Ha ragione Cesare Garboli, quando di recente ha ribadito che Delfini riappare al nostro orizzonte in momenti particolari, anche se non sempre felici o fortunati. Forse si potrebbe aggiungere che questo avviene sempre in momenti decisivi della storia morale e civile del nostro Paese. È capitato a metà degli anni Cinquanta, quando venne ristampata la Basca, poi a metà del decennio successivo, subito dopo la sua morte, e così all’inizio degli anni Ottanta, il nostro ancora incombente passato prossimo. La ragione di quella che potrebbe sembrare una semplice casualità è da ricercarsi nelle pagine di quella Introduzione alla Basca, dove un Delfini deluso, addolorato, ma non domo, ha ricostruito in un meraviglioso e lirico racconto sospeso tra sogno e lucida analisi, la storia della sua anima che è anche la storia dell’anima italiana.
La ragione della continua attualità di Delfini, della sua esemplarità, è tutta in questa per lui tragica coincidenza che, in modo più o meno diretto, le pagine qui raccolte raccontano: pochissimi scrittori hanno incarnato in modo così perfetto la storia dell’anima di questo secolo come il «perdente» Delfini. Perciò Delfini è uno scrittore appassionatamente civile, proprio come lo è stato l’amatissimo Leopardi, così impastato con gli umori della sua terra da poter denunciare uno dei difetti dell’anima italiana, il provincialismo: «il complesso d’inferiorità si chiama (e si chiama tutt’ora) provincia. Si badi però a quanto dico.

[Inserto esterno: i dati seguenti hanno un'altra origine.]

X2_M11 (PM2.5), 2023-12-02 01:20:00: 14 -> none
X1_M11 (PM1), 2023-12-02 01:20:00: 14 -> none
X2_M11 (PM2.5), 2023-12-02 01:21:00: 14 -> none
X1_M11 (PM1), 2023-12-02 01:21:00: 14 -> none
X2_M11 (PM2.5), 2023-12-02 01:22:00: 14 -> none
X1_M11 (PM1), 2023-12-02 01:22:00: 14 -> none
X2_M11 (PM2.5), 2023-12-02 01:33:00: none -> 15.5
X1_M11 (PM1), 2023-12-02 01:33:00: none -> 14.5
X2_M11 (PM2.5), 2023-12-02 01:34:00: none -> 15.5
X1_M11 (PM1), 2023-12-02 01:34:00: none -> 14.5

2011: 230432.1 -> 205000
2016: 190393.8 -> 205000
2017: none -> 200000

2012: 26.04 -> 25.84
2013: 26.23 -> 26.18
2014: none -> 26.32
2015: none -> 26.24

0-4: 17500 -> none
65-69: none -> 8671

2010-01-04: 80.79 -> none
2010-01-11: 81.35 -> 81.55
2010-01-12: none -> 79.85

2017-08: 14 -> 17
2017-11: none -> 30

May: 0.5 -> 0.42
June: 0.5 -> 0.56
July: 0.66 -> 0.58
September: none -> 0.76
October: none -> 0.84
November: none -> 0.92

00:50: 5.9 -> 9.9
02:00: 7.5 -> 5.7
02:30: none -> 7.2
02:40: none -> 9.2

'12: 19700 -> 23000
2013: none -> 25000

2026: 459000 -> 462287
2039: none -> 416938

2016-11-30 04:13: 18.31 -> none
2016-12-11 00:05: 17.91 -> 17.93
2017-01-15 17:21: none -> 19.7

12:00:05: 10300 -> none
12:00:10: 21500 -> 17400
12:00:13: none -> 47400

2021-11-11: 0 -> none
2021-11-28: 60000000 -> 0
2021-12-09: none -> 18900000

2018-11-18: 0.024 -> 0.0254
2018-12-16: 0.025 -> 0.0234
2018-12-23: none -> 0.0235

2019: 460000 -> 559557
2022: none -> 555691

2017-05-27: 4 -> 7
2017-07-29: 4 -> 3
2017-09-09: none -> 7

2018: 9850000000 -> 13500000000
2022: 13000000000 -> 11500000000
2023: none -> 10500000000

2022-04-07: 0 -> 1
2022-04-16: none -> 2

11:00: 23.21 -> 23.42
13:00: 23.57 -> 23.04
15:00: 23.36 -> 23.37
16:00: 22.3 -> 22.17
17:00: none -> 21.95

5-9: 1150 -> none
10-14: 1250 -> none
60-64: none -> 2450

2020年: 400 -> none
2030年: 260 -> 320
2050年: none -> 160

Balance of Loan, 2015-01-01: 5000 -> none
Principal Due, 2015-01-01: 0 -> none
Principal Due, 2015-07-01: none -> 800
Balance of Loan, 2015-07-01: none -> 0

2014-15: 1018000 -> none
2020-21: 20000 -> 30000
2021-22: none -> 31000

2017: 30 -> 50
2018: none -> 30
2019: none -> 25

Il loro complesso non stava nell’essere dei provinciali (che non esistono e non sono mai esistiti) ma nel parlare, nel giudicare, di una provincia, di un provincialismo, nel contagiare di un timore della provincia, e nell’isolarsi in una torre, o in una valle segreta, o nel centro di una grande città, o nel salotto di una signora dentro una villa, fuori della provincia».